AlexK... perhaps the only "fault" (which no one is saying) is an integer in crawl-delay. Might try something much smaller... any relief is better than no relief. That said, Banning Bing or MSNbot is always an option (which kind of takes care of Yahoo, too). No sense in having high blood-pressure over something like a SE bot.

Mokita




msg:4332477
 11:34 am on Jun 29, 2011 (gmt 0)

AlexK wrote:

I'm beginning to foam at the mouth.


Yes - got your message, loud and clear!

For whatever it's worth, I try to keep emotion out of bot identification/blocking - YMMV.

AlexK




msg:4332690
 7:52 pm on Jun 29, 2011 (gmt 0)

YMMV == "Your mood may vary"

dstiles




msg:4332702
 8:14 pm on Jun 29, 2011 (gmt 0)

AlexK - I'm sure I didn't say it was your fault!

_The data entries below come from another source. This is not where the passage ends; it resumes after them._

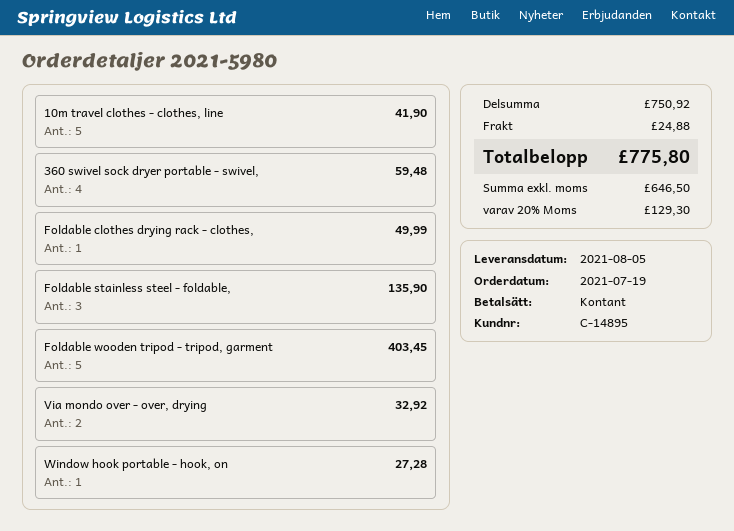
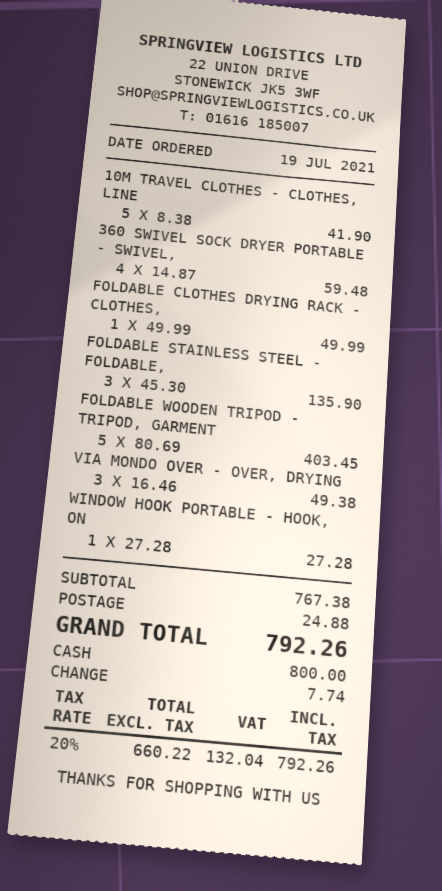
Via mondo over - over, drying: 2 for 32.92 -> 3 for 49.38
subtotal: 750.92 -> 767.38
net: 646.50 -> 660.22
tax: 20% = 129.30 -> 20% = 132.04
total: 775.80 -> 792.26

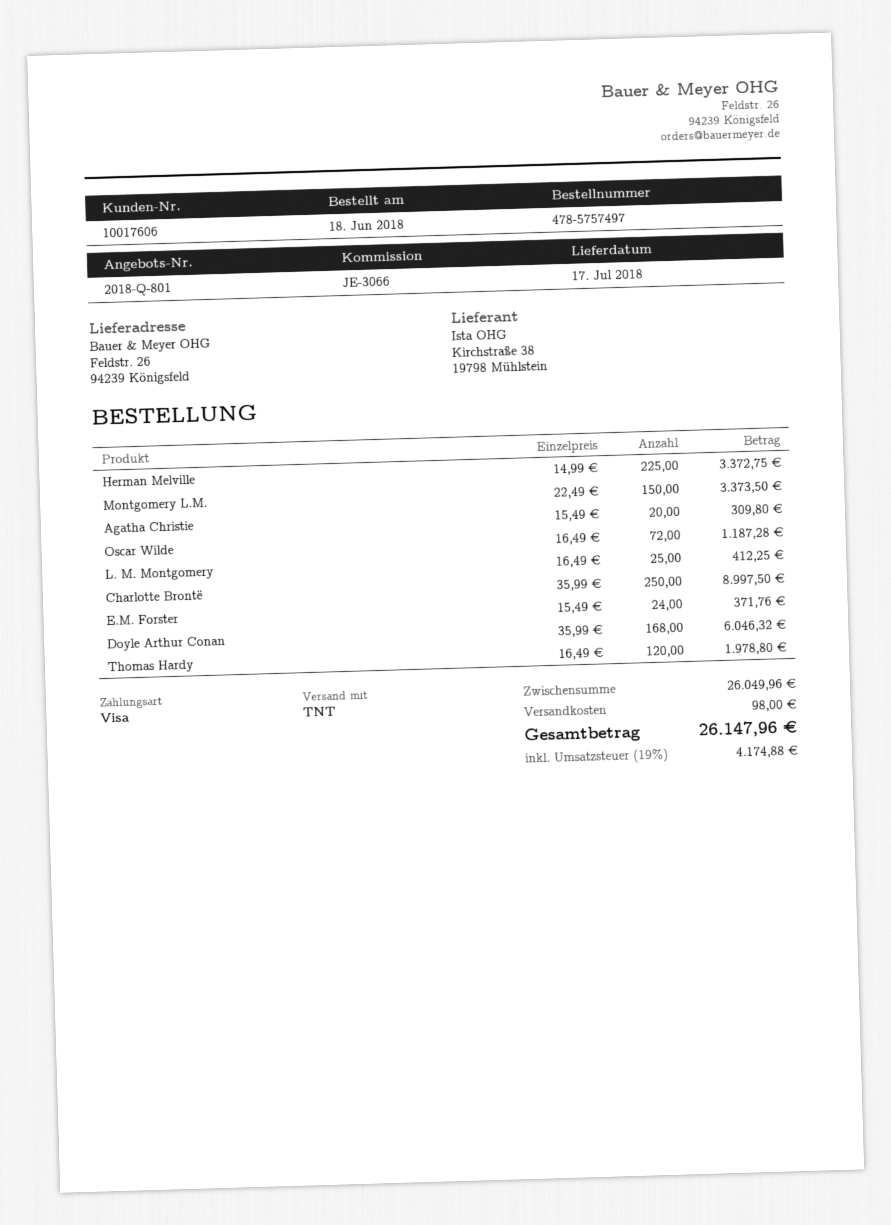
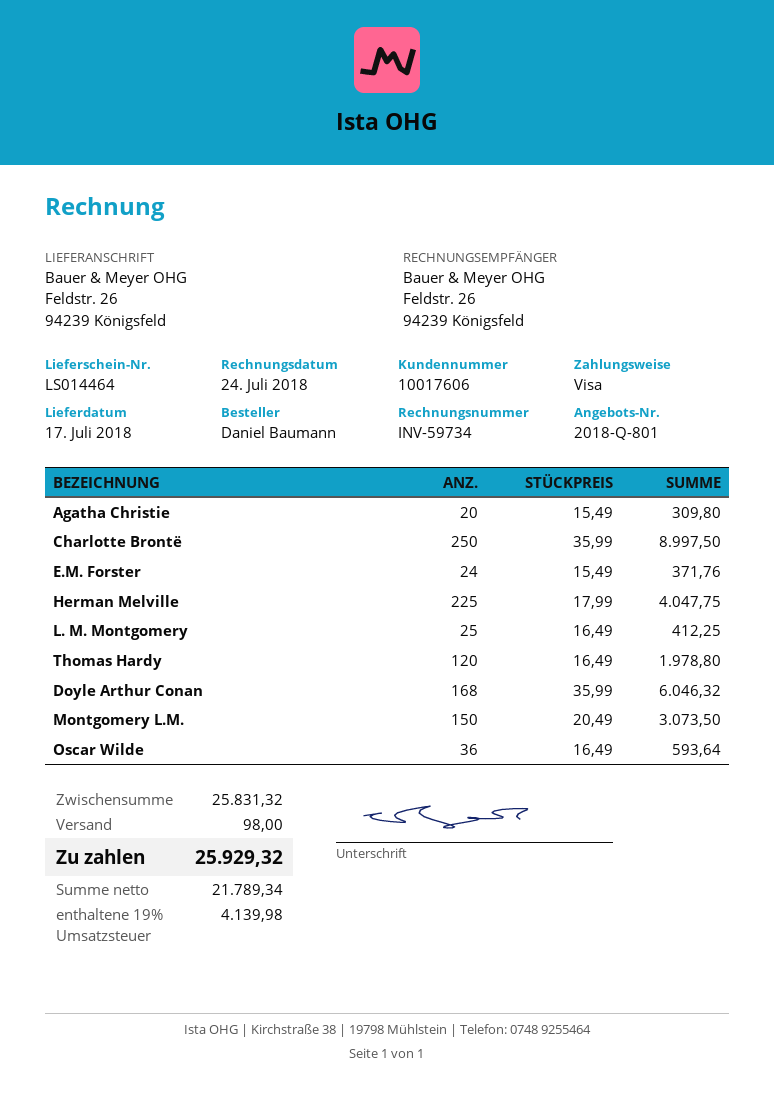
Herman Melville: 225 x 14.99 = 3372.75 -> 225 x 17.99 = 4047.75
Montgomery L.M.: 150 x 22.49 = 3373.50 -> 150 x 20.49 = 3073.50
Oscar Wilde: 72 x 16.49 = 1187.28 -> 36 x 16.49 = 593.64
subtotal: 26049.96 -> 25831.32
tax: 19% = 4174.88 -> 19% = 4139.98
total: 26147.96 -> 25929.32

My point was: there may be a fault in the MS delay feature OR it may be a deliberate MS test mode.

In any case, I doubt they were expecting such a long delay between pages. 1000 pages at one page per 90 seconds takes over a day. If you have fewer than 1000 pages then scan rate is not really a problem. If you have significantly more the scan could never finish.

The best way to delay the frequency of scan is to set the set the Expires and CacheControl values to be several days, assuming (as I must from your 90s delay) that your content is fairly static. I have some sites I want scanned every day, others are fine at ten or more days.

AlexK




msg:4332882
 4:40 am on Jun 30, 2011 (gmt 0)

For the record, the robots.txt figure quoted was on my `www' site. Looking at it again, the abuse was on the `forums' site, and robots.txt there does *not* contain a `Crawl-Delay' parameter. Neither does www now.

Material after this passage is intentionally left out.